Wolverine had succeeded in freeing Maverick and Mystique, and now the five of them stood united against John Wraith, the man who had set them all up from the beginning.
“You can’t kill us all,” Wolverine growled.
“No,” Wraith agreed. “But I’ll kill some of you, and the others will stop you before you can escape. Then you’ll think Creed was lucky.”
Which was when Maverick leapt—a heroic lunge that Natasha would never have thought his diseased body capable of making. Wraith managed to squeeze off two shots before Maverick pounced on him, knocking the weapon skittering across the floor.
When Maverick stood up, the two spent slugs fell from where they’d lodged in his clothing and clattered to the ground. Logan breathed a little easier. North’s skin wasn’t impenetrable, but the X-Factor in his genetic makeup gave him the ability to absorb kinetic energy, effectively stopping the bullets before they broke the skin. He could also rechannel that energy into bio-electric blasts from his hands—normally. But the Legacy Virus was taking a swift toll on his powers as well as the rest of him. Wolverine hadn’t been certain if Maverick was up to taking a bullet.
But he’d taken two.
Now he was weaker than ever.
Wraith slammed an elbow into Maverick’s cheek, and despite North’s mutant abilities, Wolverine heard the clack of bone on bone. Maverick wa
s shoved aside, and Wraith climbed to his knees in an instant.
“Back off, all of you,” he snapped. “You’ll never get out of here. There are guards everywhere.”
Wolverine stared at him, focused on his eyes, found what he was looking for: fear.
“You’re not sure about that, are you, John?” Logan snarled. “They’re all havin’ their fun watchin’ Sabretooth fry, ain’t that right?”
Wraith smiled, opened his mouth to answer. But he never got the chance: the Black Widow hit him, hard, her fist connecting with the thin man’s cheek with enough force to spin him sideways and double him over. And the Widow wasn’t done. With a ferocity that surprised Wolverine, Natasha grabbed Wraith’s head and bent him over, slammed her knee up into his gut, then propelled him with both hands into the wall where she’d been shackled only minutes earlier.
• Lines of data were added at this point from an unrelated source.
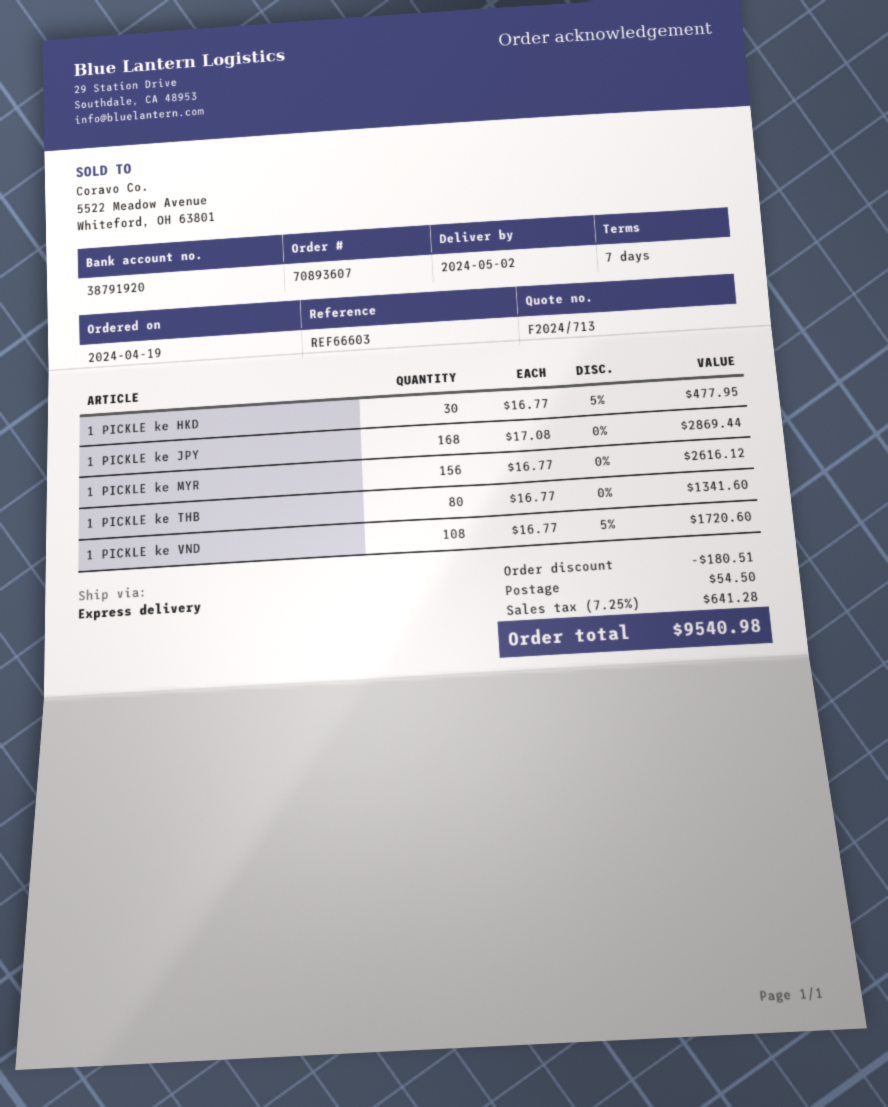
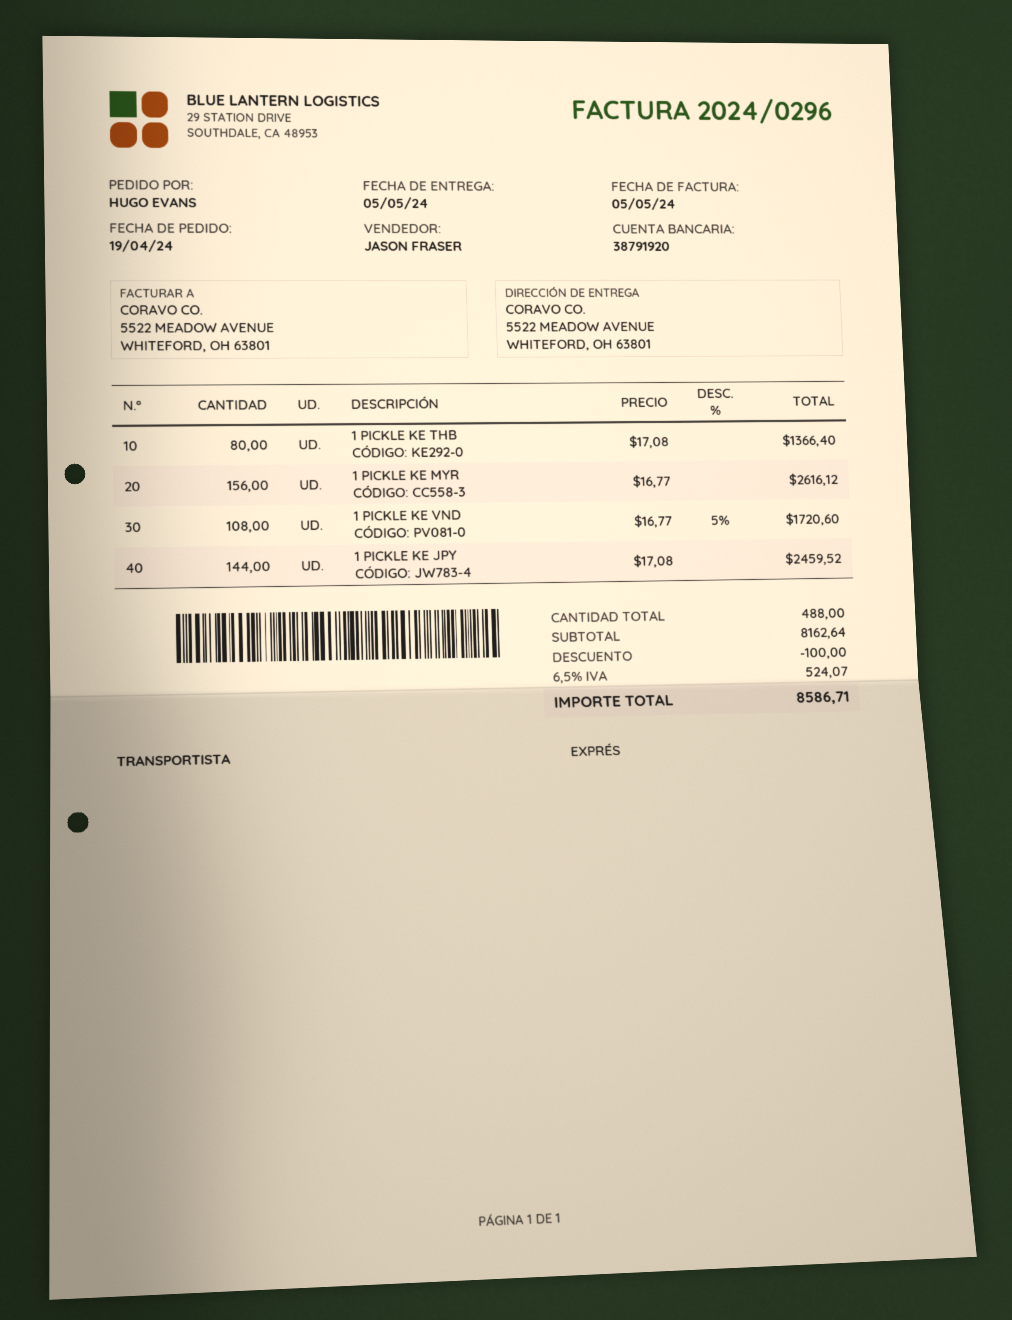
delivery date: 2024-05-02 -> 2024-05-05
1 PICKLE ke HKD: 30 x 16.77 - 5% = 477.95 -> none
1 PICKLE ke JPY: 168 x 17.08 = 2869.44 -> 144 x 17.08 = 2459.52
1 PICKLE ke THB: 80 x 16.77 = 1341.60 -> 80 x 17.08 = 1366.40
discount: 180.51 -> 100.00
shipping: 54.50 -> none
tax: 7.25% = 641.28 -> 6.5% = 524.07
total: 9540.98 -> 8586.71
The man who’d given the orders to abduct them all, who had betrayed his former teammates, went down hard and didn’t move at all, save for the gentle rising of his chest that showed he was still alive.
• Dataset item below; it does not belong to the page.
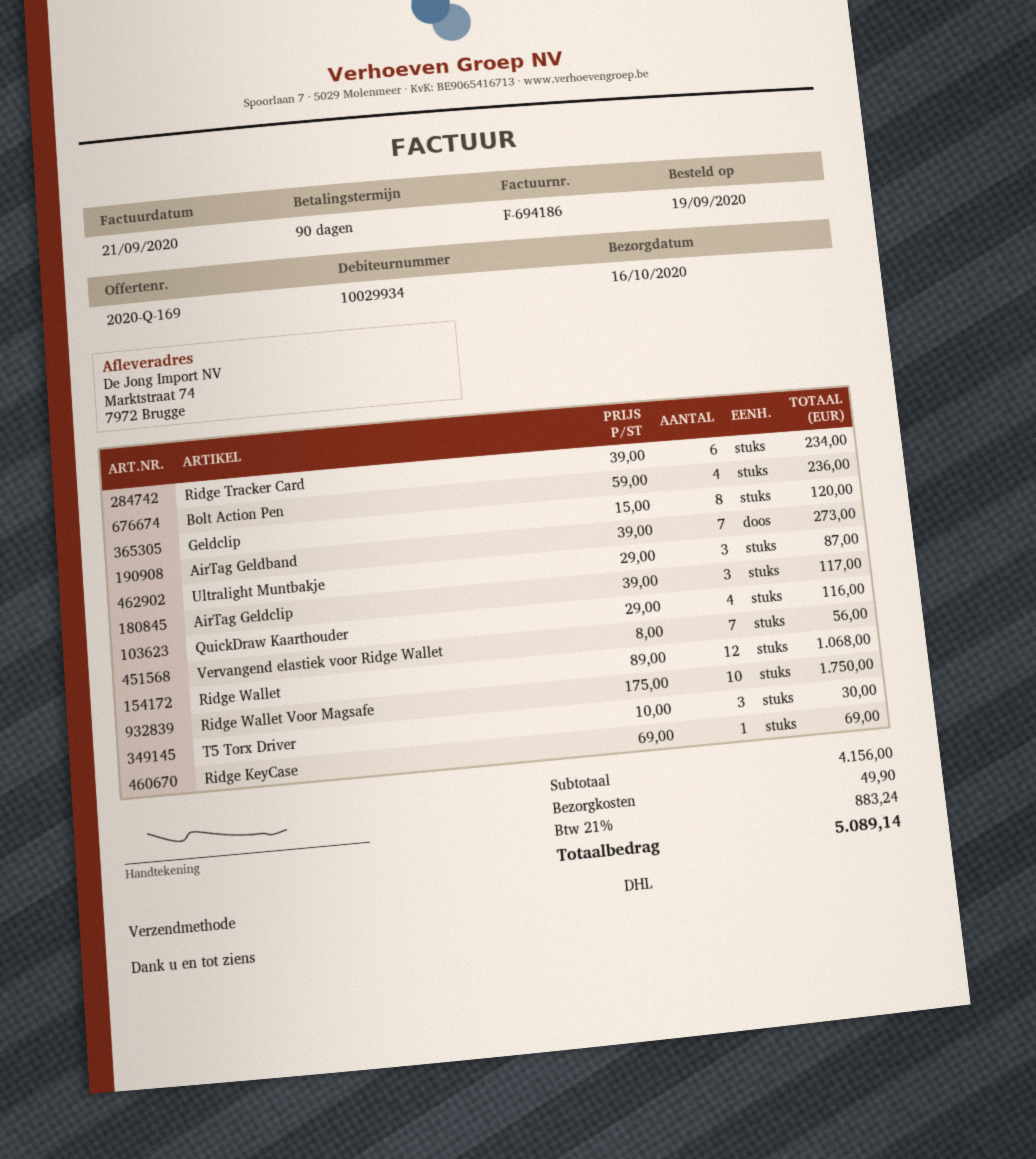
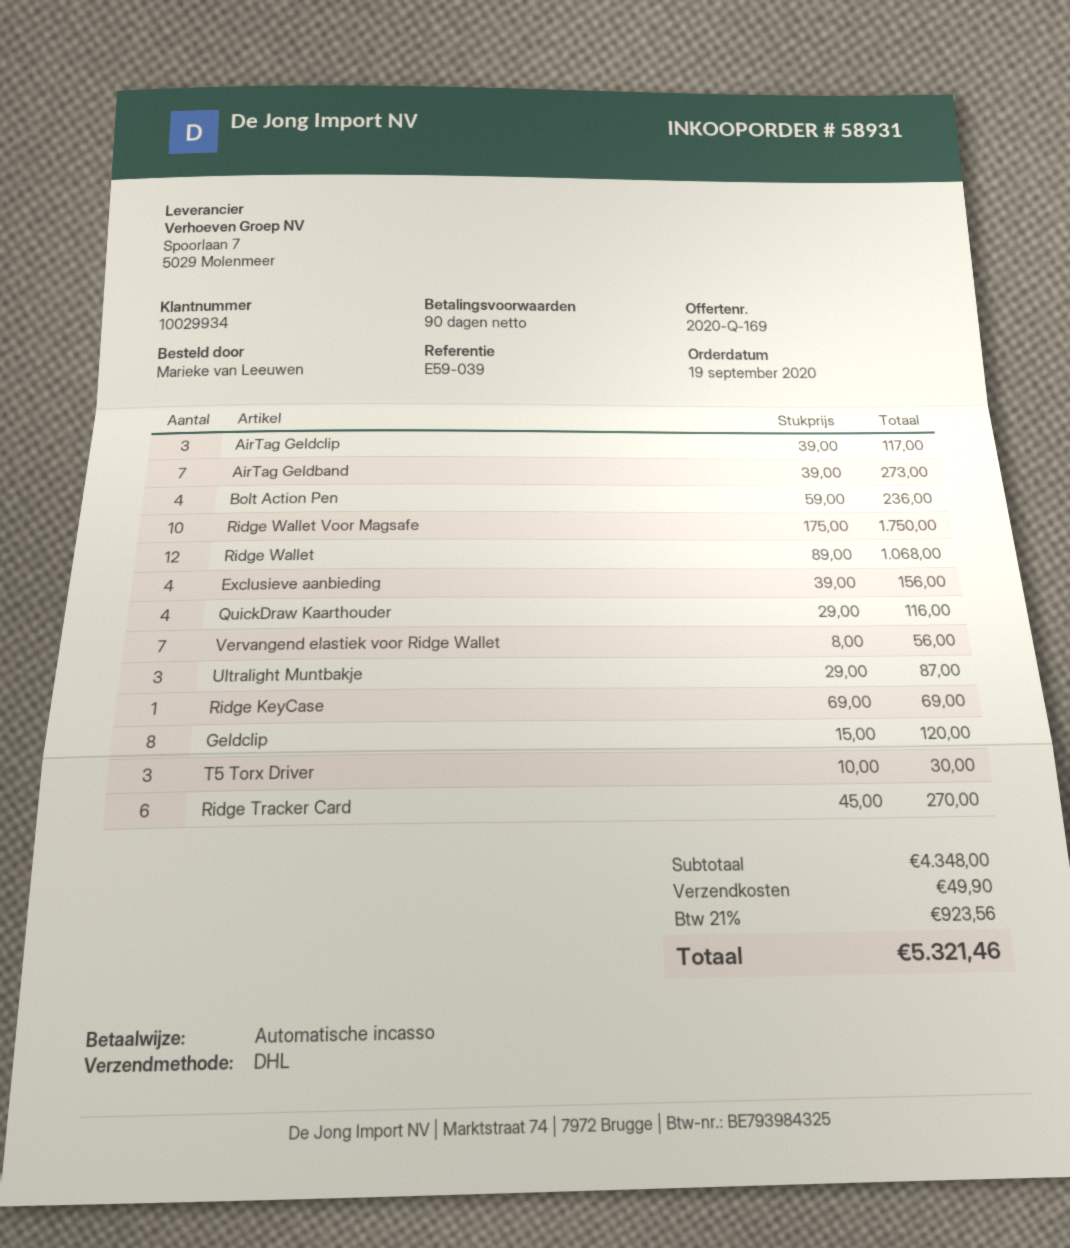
Ridge Tracker Card: 6 x 39.00 = 234.00 -> 6 x 45.00 = 270.00
Exclusieve aanbieding: none -> 4 x 39.00 = 156.00
subtotal: 4156.00 -> 4348.00
tax: 21% = 883.24 -> 21% = 923.56
total: 5089.14 -> 5321.46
The Black Widow knelt by Wraith’s still form, and when she spoke, it was in a whisper. But Wolverine heard her clearly.
“I had tickets to the ballet last night,” she said.
Then she stood and went to the still open door. She stared at Wolverine, indicating that it was time to go. The others were all still staring at her. Maverick climbed wearily to his feet.
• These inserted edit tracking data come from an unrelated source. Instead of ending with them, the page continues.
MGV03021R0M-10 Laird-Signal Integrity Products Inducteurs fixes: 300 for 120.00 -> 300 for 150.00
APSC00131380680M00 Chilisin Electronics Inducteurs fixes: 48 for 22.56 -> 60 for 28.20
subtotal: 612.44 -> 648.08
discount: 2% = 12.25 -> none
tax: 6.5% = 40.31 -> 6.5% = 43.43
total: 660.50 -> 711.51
“Much as I hate to say it, Logan …” Maverick began.
Wolverine waved him off. “I know,” he said. “I don’t know as there’s anyone in the world I hate more, but I’m not just leavin’ Sabretooth to die here. Not like this.”
Cassidy laughed a little, and Wolverine frowned.
“What’s so funny, Irish?”
“Oh, aye, it’s a riot,” Banshee replied. “It’s just that I was thinking, here you can’t leave Creed to die, but if we break him out, he’s liable to kill us all for coming to the rescue.”